▶ **Exercise**: Please copy out every line in the records below that includes the word "ascending".

--------

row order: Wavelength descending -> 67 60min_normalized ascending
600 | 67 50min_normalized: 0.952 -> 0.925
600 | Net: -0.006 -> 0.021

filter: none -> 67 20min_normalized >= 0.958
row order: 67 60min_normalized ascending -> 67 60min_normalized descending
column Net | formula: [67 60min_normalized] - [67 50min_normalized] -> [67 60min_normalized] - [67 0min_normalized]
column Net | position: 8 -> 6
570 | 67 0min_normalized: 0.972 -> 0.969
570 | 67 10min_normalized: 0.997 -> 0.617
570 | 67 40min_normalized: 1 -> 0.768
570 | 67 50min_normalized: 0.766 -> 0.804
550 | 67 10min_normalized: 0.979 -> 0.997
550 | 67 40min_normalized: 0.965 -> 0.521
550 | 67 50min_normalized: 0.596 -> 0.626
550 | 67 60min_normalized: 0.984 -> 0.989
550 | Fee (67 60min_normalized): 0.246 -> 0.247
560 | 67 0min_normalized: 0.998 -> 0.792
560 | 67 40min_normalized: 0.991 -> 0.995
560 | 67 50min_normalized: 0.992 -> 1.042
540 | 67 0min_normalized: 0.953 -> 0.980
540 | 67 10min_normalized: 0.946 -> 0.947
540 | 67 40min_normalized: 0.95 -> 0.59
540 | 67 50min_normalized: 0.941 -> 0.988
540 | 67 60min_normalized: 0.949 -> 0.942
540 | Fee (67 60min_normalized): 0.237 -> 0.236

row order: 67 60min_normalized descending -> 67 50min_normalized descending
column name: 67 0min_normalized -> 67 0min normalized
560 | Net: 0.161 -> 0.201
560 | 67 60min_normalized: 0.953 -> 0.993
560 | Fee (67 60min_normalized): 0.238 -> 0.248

--------

▶ **Result for this task**:
row order: Wavelength descending -> 67 60min_normalized ascending
row order: 67 60min_normalized ascending -> 67 60min_normalized descending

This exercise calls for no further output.